La notion d’artificialisation des sols est relativement récente. Elle trouve son origine dans la volonté de suivre les changements d’occupation du sol qui occasionnent des pertes de surfaces agricoles. La perspective s’est ensuite élargie aux changements s’effectuant également au détriment d’espaces naturels ou forestiers. Un sol artificialisé est statistiquement défini comme un sol qui n’est plus, du fait d’un changement d’occupation ou d’usage, ni un espace naturel, ni un espace agricole, ni un espace forestier. On parle ainsi de consommation d’ENAF (espace naturel, agricole ou forestier) pour désigner, en creux, les changements d’occupation ou d’usage des sols dus à l’urbanisation. Aujourd’hui en France, c’est le suivi des consommations d’ENAF qui constitue la mesure de l’artificialisation des sols. En construisant, sur des espaces naturels agricoles ou forestiers, une route, un lotissement, un parking ou un jardin public, on fait passer les sols concernés dans la catégorie « sols artificialisés », que ceux-ci soient bitumés ou végétalisés.

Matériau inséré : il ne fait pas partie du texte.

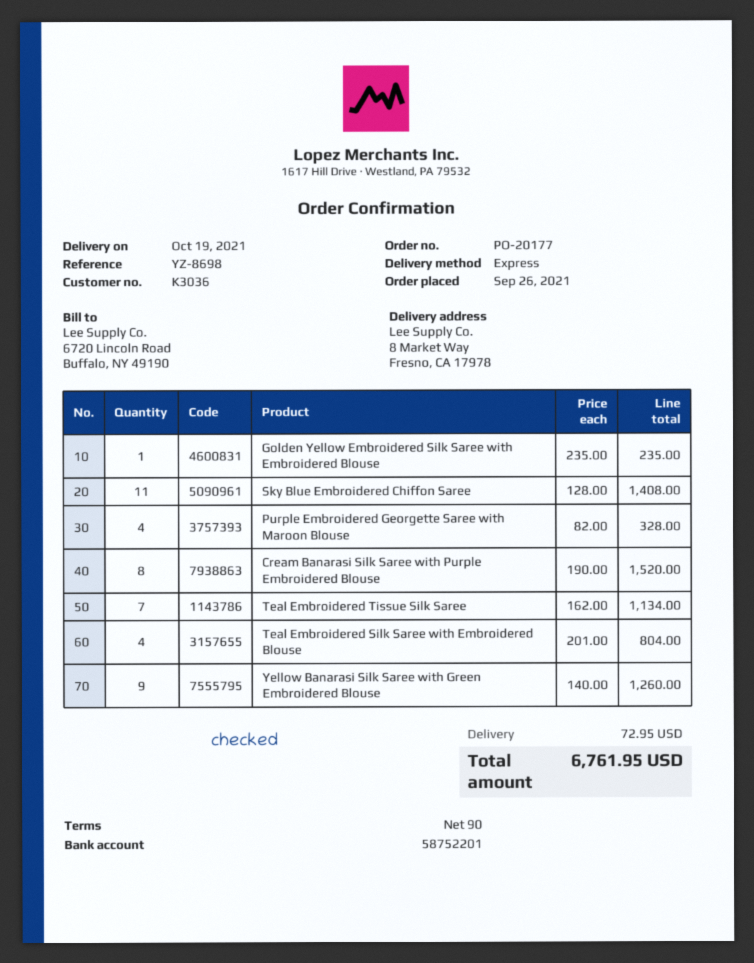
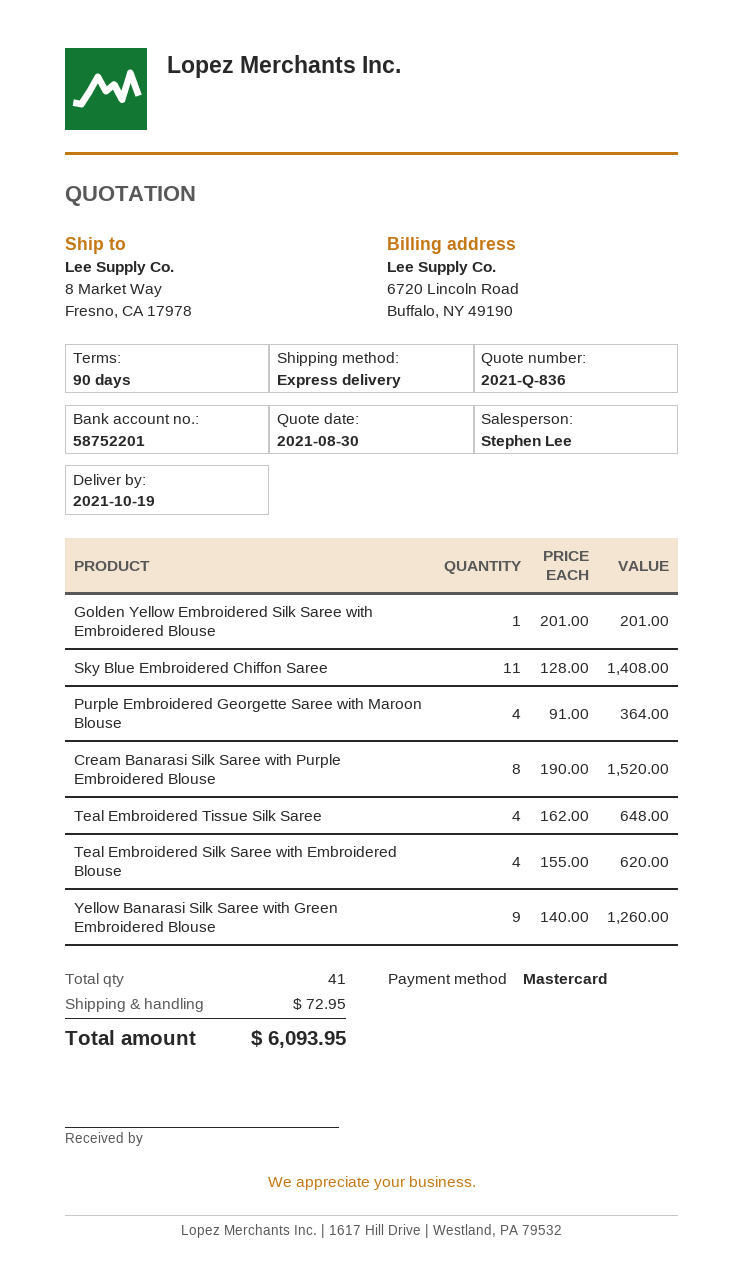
Golden Yellow Embroidered Silk Saree with Embroidered Blouse: 1 x 235.00 = 235.00 -> 1 x 201.00 = 201.00
Purple Embroidered Georgette Saree with Maroon Blouse: 4 x 82.00 = 328.00 -> 4 x 91.00 = 364.00
Teal Embroidered Tissue Silk Saree: 7 x 162.00 = 1134.00 -> 4 x 162.00 = 648.00
Teal Embroidered Silk Saree with Embroidered Blouse: 4 x 201.00 = 804.00 -> 4 x 155.00 = 620.00
total: 6761.95 -> 6093.95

La loi climat et résilience d'août 2021, revient sur cette notion d’artificialisation des sols, qu’est-ce qui a changé ?

Elle a  inscrit dans le droit une nouvelle définition de l’artificialisation et prévu de modifier la méthode de suivi de ce phénomène à compter de 2031. Elle indique désormais que l’artificialisation est le résultat de : “l’altération durable de tout ou partie des fonctions écologiques d’un sol, en particulier de ses fonctions biologiques, hydriques et climatiques, ainsi que de son potentiel agronomique par son occupation ou son usage”.

Ce qui change avec cette nouvelle définition , c’est qu’elle ne se concentre plus prioritairement sur l'occupation ou l’usage du sol, mais aussi sur l’altération de ses fonctionnalités écologiques et de son potentiel agronomique. Malheureusement, en l’état, les outils prévus par les textes ne permettent pas d’aller au bout de cette logique. Ils restent prisonniers d’une distinction binaire entre des sols considérés comme « artificialisés » et des sols considérés comme « non artificialisés », dichotomie qui traduit mal la diversité des situations et de leurs conséquences écologiques.

De plus, malgré la volonté de se concentrer sur l’altération des fonctions écologiques, la distinction opérée par la loi se fait finalement toujours en fonction de l’occupation et des usages du sol et non sur la base des conséquences effectivement constatées sur le terrain.

Les changements d’occupation et d’usages des sols ont de multiples répercussions. Peux-tu nous expliquer lesquelles ?

On peut distinguer deux conséquences distinctes de l’artificialisation des sols, que l’on retrouve dans la définition nouvellement inscrite dans la loi : la perte de surfaces agricoles disponibles d’une part, et la dégradation des écosystèmes d’autre part.

Comme je l’ai dit, l’artificialisation des sols s’opère majoritairement aux dépens des terres agricoles : 2/3 de l’artificialisation entre 2006 et 2014 en France a eu lieu sur celles-ci. De plus, les villes s’étant historiquement souvent développées à proximité de terres particulièrement fertiles, l’extension urbaine se fait largement au détriment de terres de bonne qualité agronomique. Dans un contexte de croissance démographique, de volonté d’autonomie stratégique renforcée et de changement climatique, préserver un maximum de terres agricoles doit être une priorité.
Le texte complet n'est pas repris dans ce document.